Filter the listing below down to the lines containing the word "ASCENCIO".
[Opening GIVEN INFORMATION section]
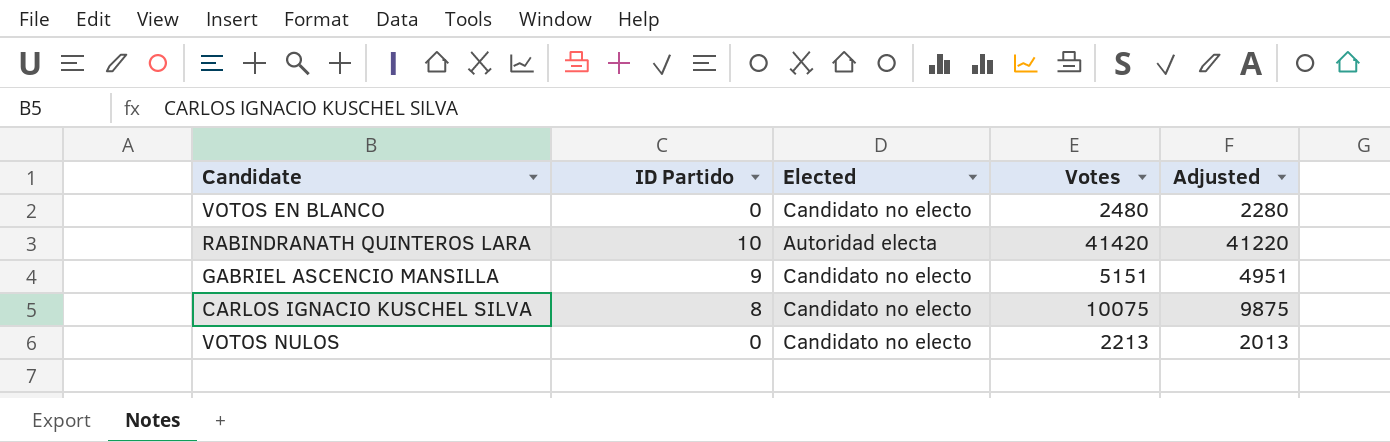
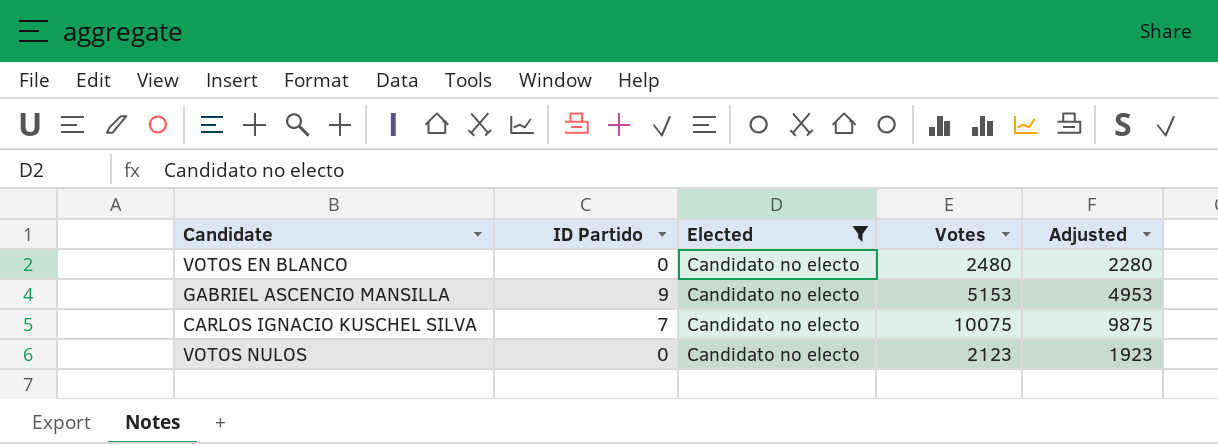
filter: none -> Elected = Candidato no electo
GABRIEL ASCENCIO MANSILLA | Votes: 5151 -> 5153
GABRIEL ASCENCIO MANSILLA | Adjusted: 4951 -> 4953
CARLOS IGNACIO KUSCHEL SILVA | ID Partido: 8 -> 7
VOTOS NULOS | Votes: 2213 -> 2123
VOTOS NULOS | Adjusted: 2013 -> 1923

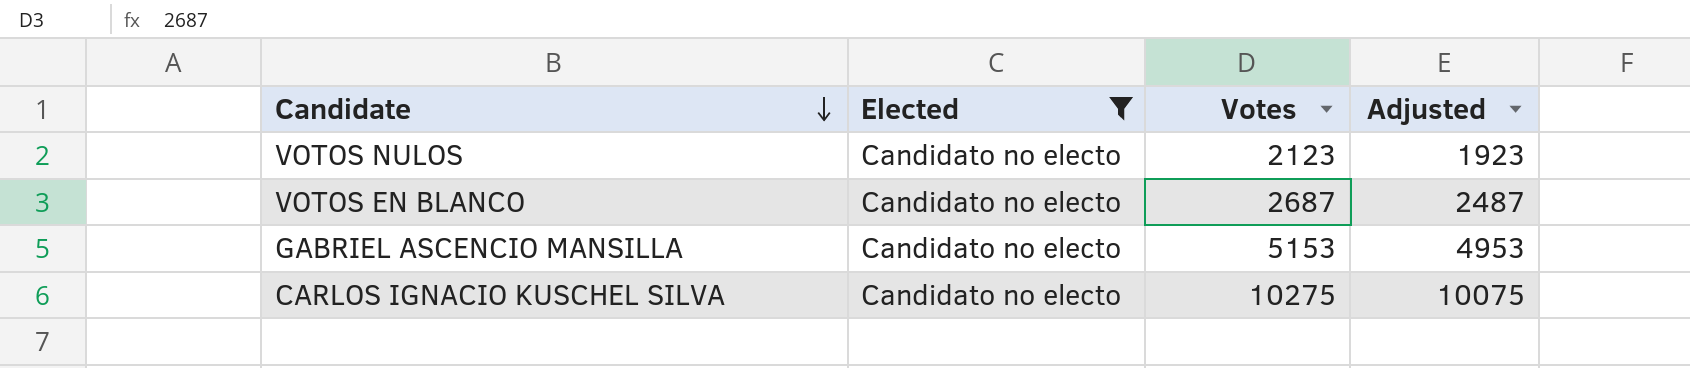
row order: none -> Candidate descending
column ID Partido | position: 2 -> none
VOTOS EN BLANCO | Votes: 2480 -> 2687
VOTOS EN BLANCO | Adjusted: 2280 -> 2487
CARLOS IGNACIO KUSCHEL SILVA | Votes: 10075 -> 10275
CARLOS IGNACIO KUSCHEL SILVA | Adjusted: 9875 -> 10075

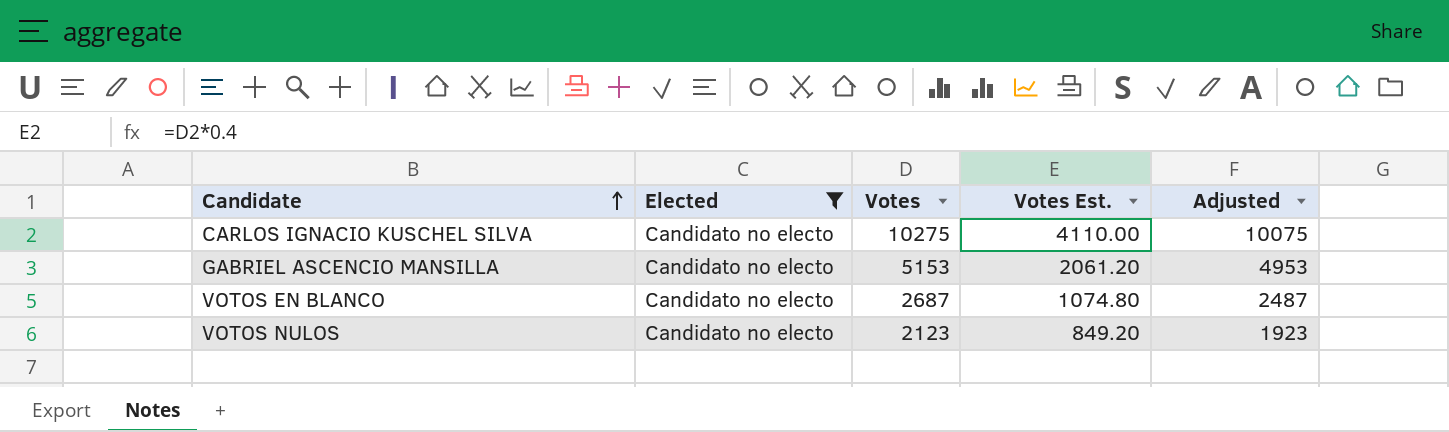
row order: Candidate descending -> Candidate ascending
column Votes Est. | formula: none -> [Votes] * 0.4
[Closing GIVEN INFORMATION section]
_ANSWER SPACE_
GABRIEL ASCENCIO MANSILLA | Votes: 5151 -> 5153
GABRIEL ASCENCIO MANSILLA | Adjusted: 4951 -> 4953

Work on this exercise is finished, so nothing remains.